What you need to do:
Below are some records; give them all again exactly, but not the pictures.

····················

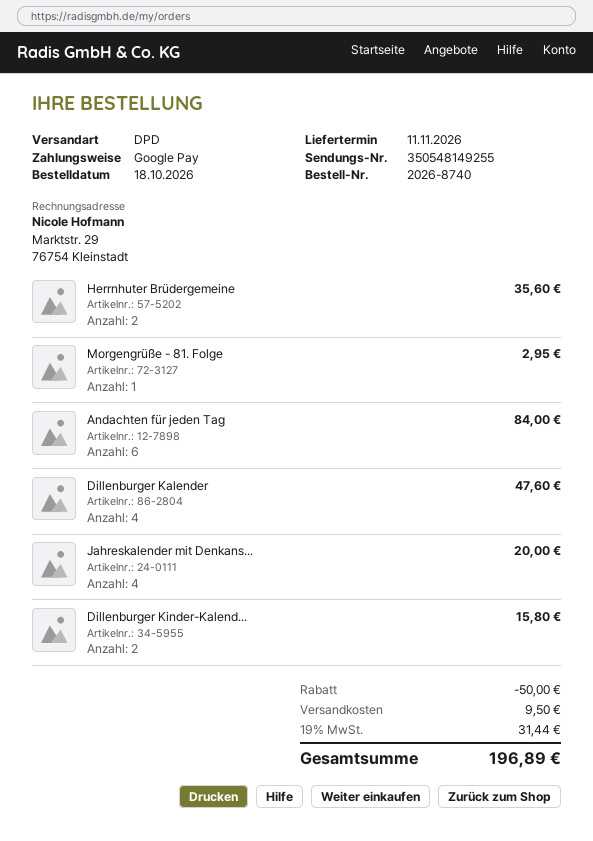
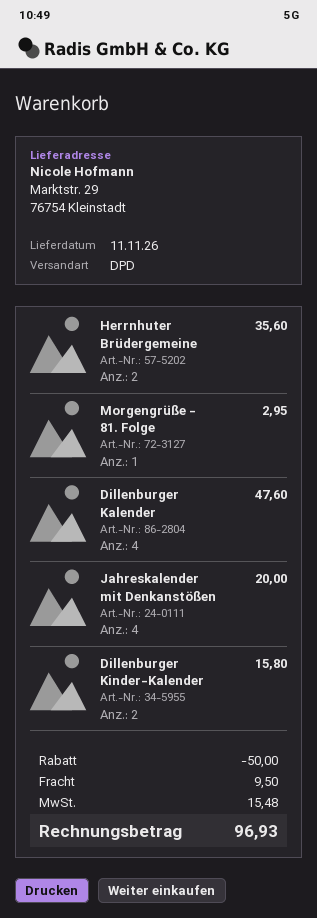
Andachten für jeden Tag: 6 for 84.00 -> none
tax: 31.44 -> 15.48
total: 196.89 -> 96.93

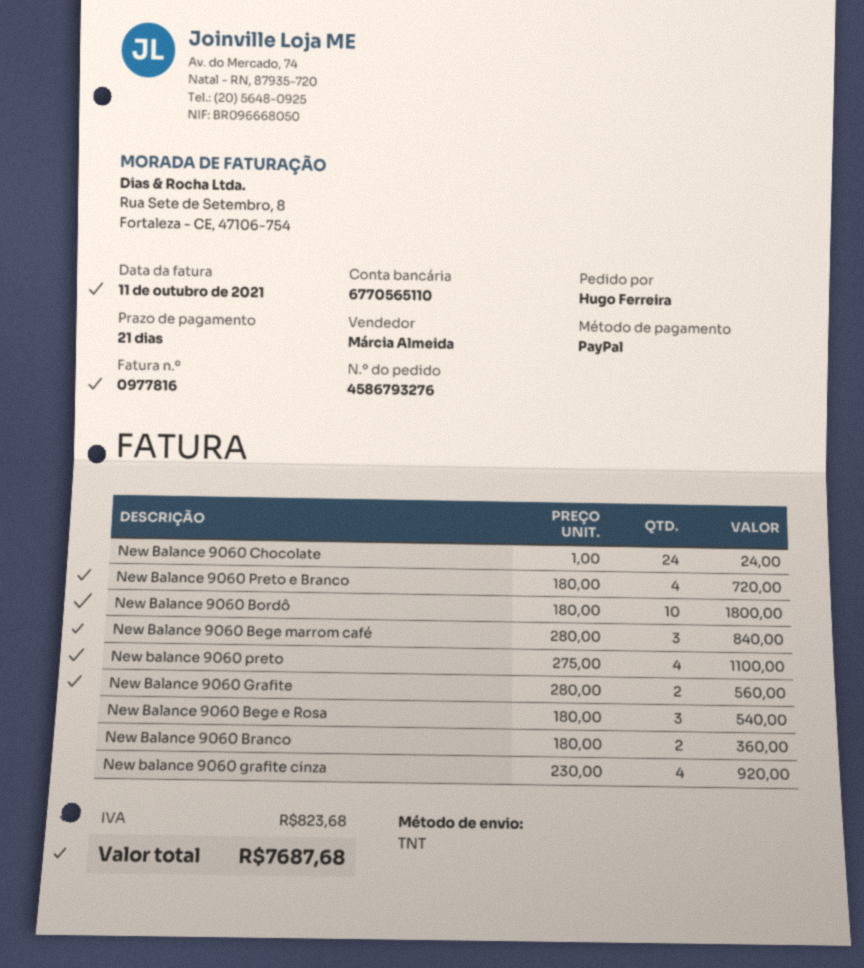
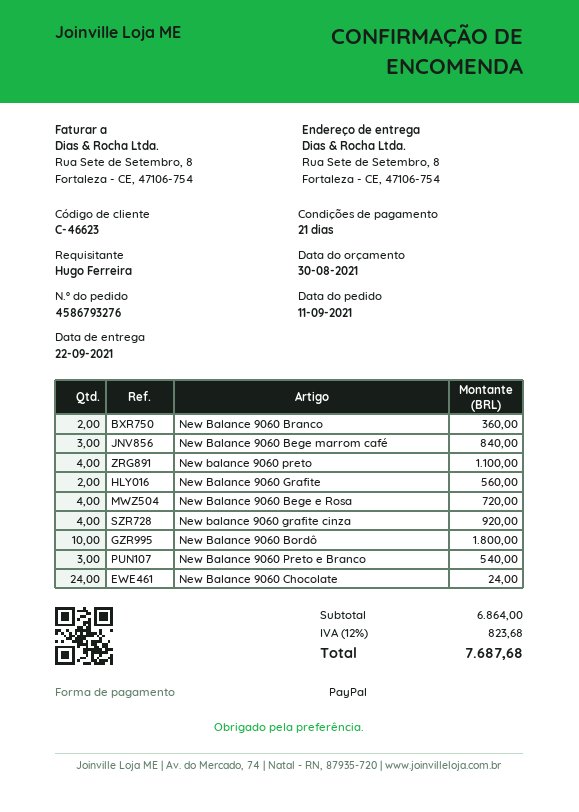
New Balance 9060 Preto e Branco: 4 for 720.00 -> 3 for 540.00
New Balance 9060 Bege e Rosa: 3 for 540.00 -> 4 for 720.00

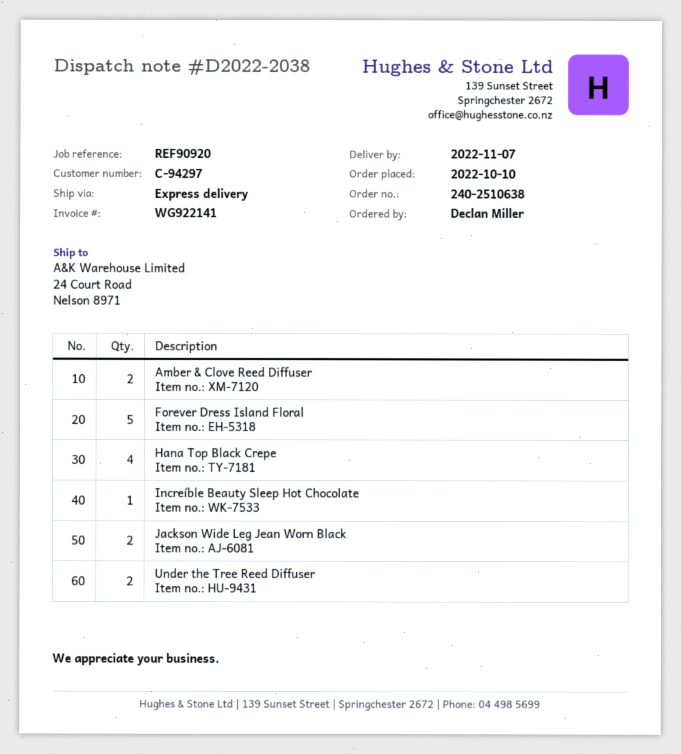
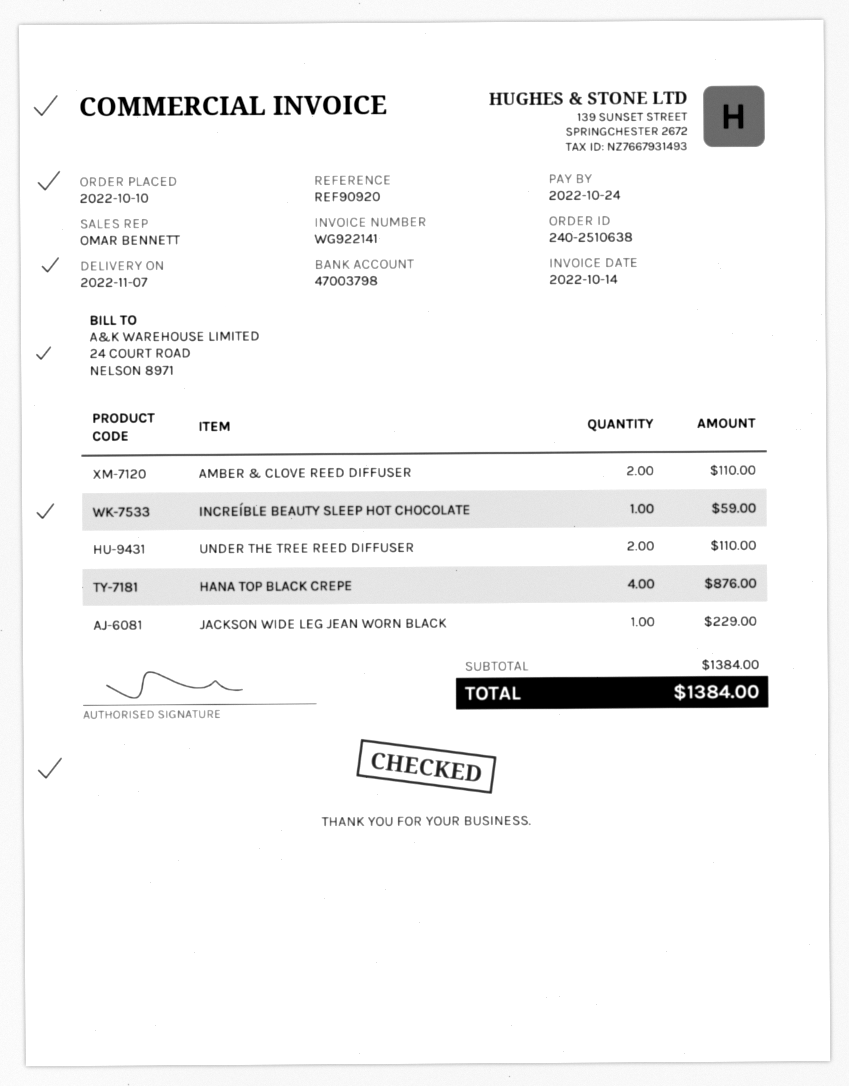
Forever Dress Island Floral: 5 -> none
Jackson Wide Leg Jean Worn Black: 2 -> 1

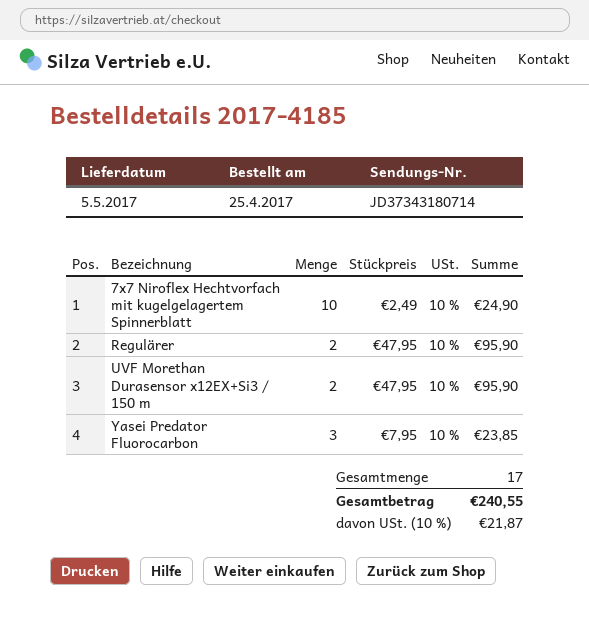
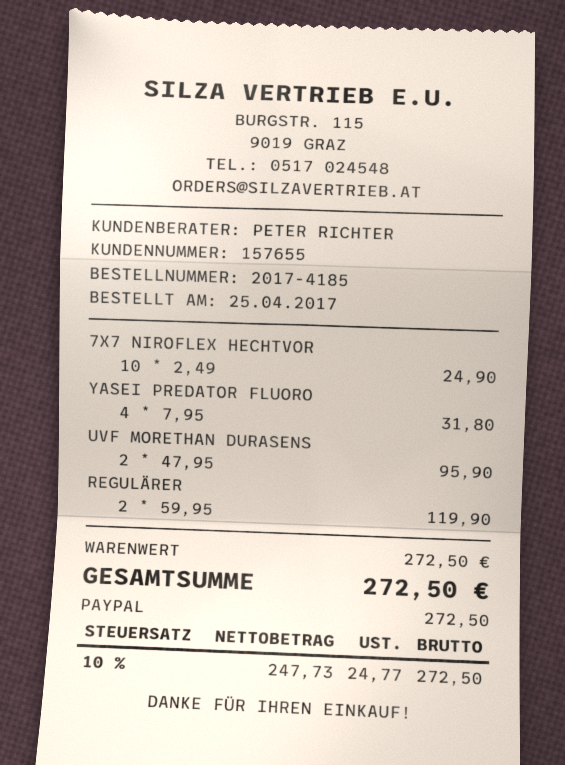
Regulärer: 2 x 47.95 = 95.90 -> 2 x 59.95 = 119.90
Yasei Predator Fluorocarbon: 3 x 7.95 = 23.85 -> 4 x 7.95 = 31.80
tax: 10% = 21.87 -> 10% = 24.77
total: 240.55 -> 272.50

····················

Task output:
Andachten für jeden Tag: 6 for 84.00 -> none
tax: 31.44 -> 15.48
total: 196.89 -> 96.93

New Balance 9060 Preto e Branco: 4 for 720.00 -> 3 for 540.00
New Balance 9060 Bege e Rosa: 3 for 540.00 -> 4 for 720.00

Forever Dress Island Floral: 5 -> none
Jackson Wide Leg Jean Worn Black: 2 -> 1

Regulärer: 2 x 47.95 = 95.90 -> 2 x 59.95 = 119.90
Yasei Predator Fluorocarbon: 3 x 7.95 = 23.85 -> 4 x 7.95 = 31.80
tax: 10% = 21.87 -> 10% = 24.77
total: 240.55 -> 272.50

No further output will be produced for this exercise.